The energy markets have been significantly impacted in recent weeks due to Iran’s restrictions on access to the vital Strait of Hormuz, a critical passage for exporting 20 percent of global oil, as well as natural gas and other commodities. Analysts at energy consultancy Wood Mackenzie have suggested that oil prices could reach $200 per barrel in 2026 if disruptions in Gulf exports persist.
When the conflict eventually subsides, Kurt Barrow, an oil, fuels, and chemicals analyst at S&P Global, anticipates that it will take several months for the energy markets to stabilize. Barrow highlighted the current energy crisis as transitioning into a demand and availability dilemma, with shortages across various oil products.

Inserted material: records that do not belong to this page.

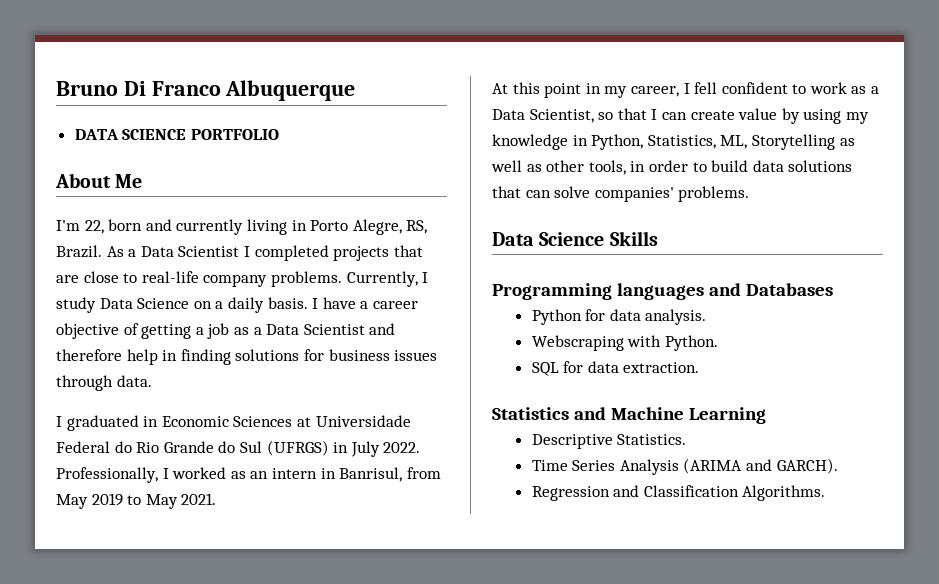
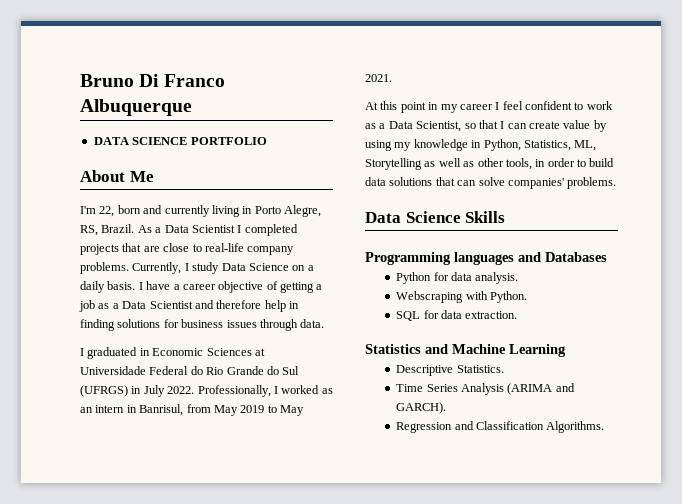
- At this point in my career, I fell confident to work as a Data Scientist, so that I can create value by using my knowledge in Python, Statistics, ML, Storytelling as well as other tools, in order to build data solutions that can solve companies' problems.
+ At this point in my career I feel confident to work as a Data Scientist, so that I can create value by using my knowledge in Python, Statistics, ML, Storytelling as well as other tools, in order to build data solutions that can solve companies' problems.

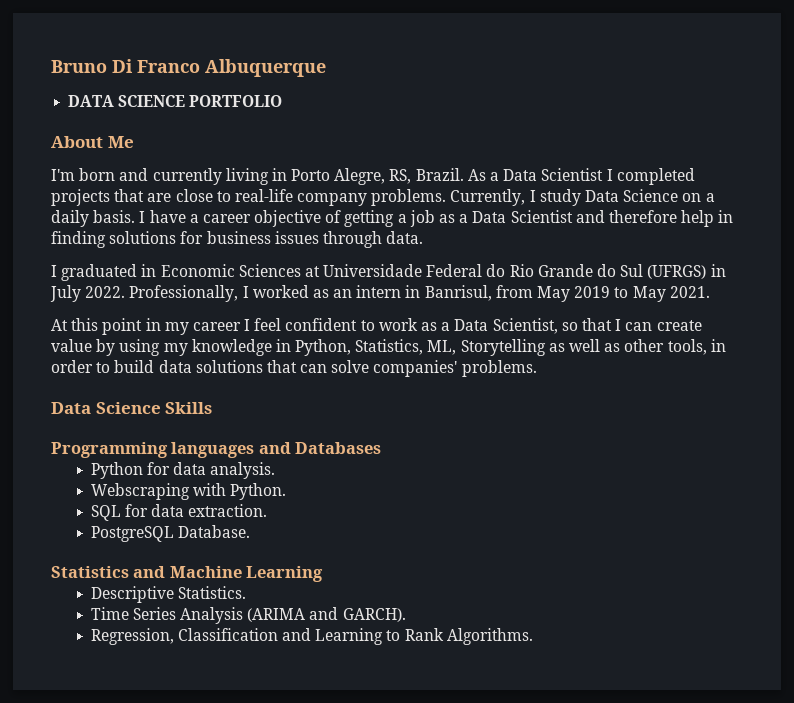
- I'm 22, born and currently living in Porto Alegre, RS, Brazil.
+ I'm born and currently living in Porto Alegre, RS, Brazil.
+ PostgreSQL Database.
- Regression and Classification Algorithms.
+ Regression, Classification and Learning to Rank Algorithms.

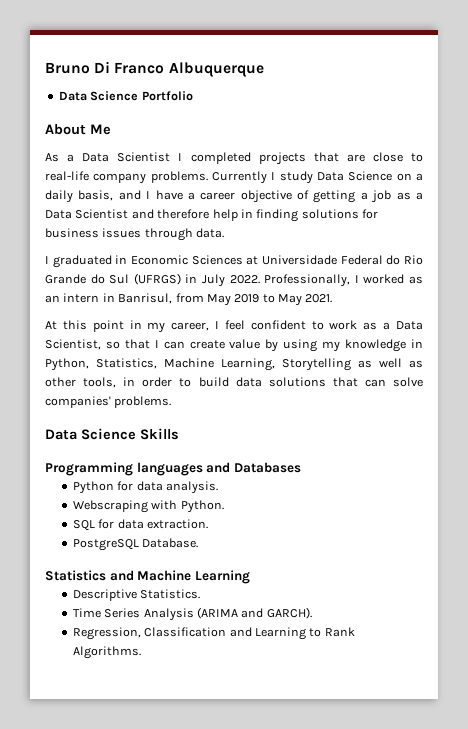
- DATA SCIENCE PORTFOLIO
+ Data Science Portfolio
- I'm born and currently living in Porto Alegre, RS, Brazil.
- Currently, I study Data Science on a daily basis. I have a career objective of getting a job as a Data Scientist and therefore help in finding solutions for business issues through data.
+ Currently I study Data Science on a daily basis, and I have a career objective of getting a job as a Data Scientist and therefore help in finding solutions for business issues through data.
- At this point in my career I feel confident to work as a Data Scientist, so that I can create value by using my knowledge in Python, Statistics, ML, Storytelling as well as other tools, in order to build data solutions that can solve companies' problems.
+ At this point in my career, I feel confident to work as a Data Scientist, so that I can create value by using my knowledge in Python, Statistics, Machine Learning, Storytelling as well as other tools, in order to build data solutions that can solve companies' problems.

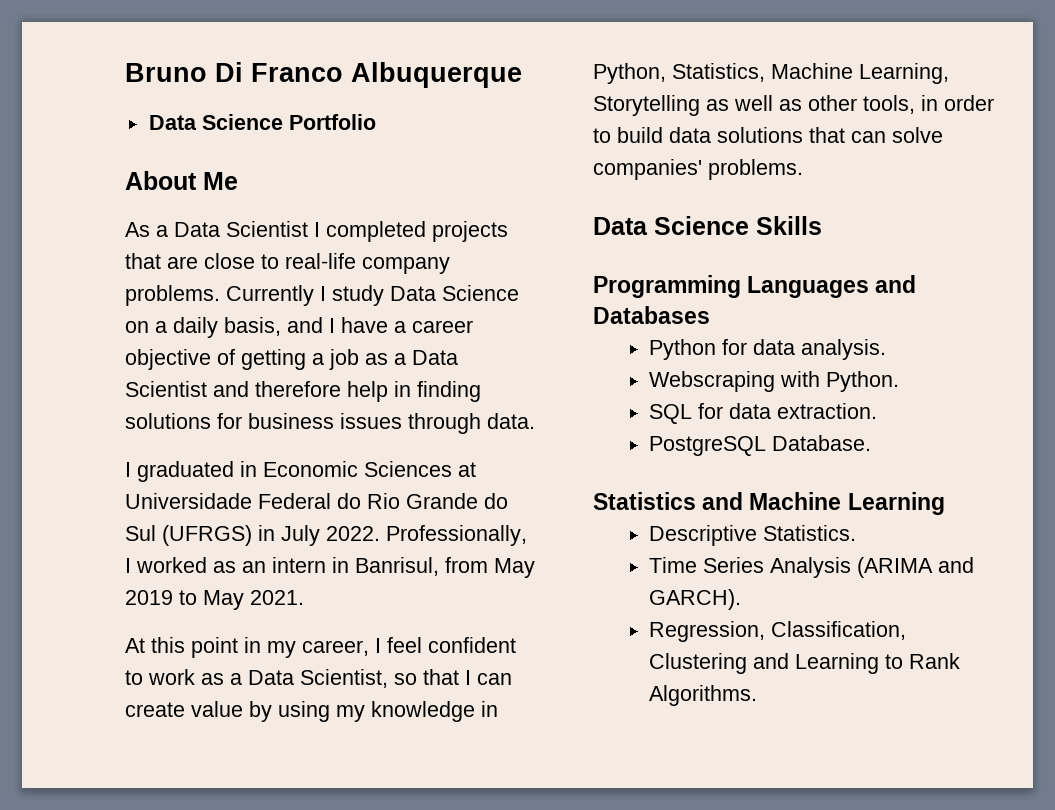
- Programming languages and Databases
+ Programming Languages and Databases
- Regression, Classification and Learning to Rank Algorithms.
+ Regression, Classification, Clustering and Learning to Rank Algorithms.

The North American oil sector is grappling with uncertainty, poised in a state of limbo. Concerns arise over the potential impact of prolonged high oil prices on global demand, especially amid fears of a recession and affordability challenges for consumers. Kevin Krausert, a former Alberta drilling executive now leading Avatar Innovations, emphasized the serious implications of the situation on the global energy industry, cautioning against prolonged periods of $120 oil and the challenges it may pose.
Trump’s recent social media post regarding the potential strikes coincides with the fourth week of the ongoing conflict with Iran.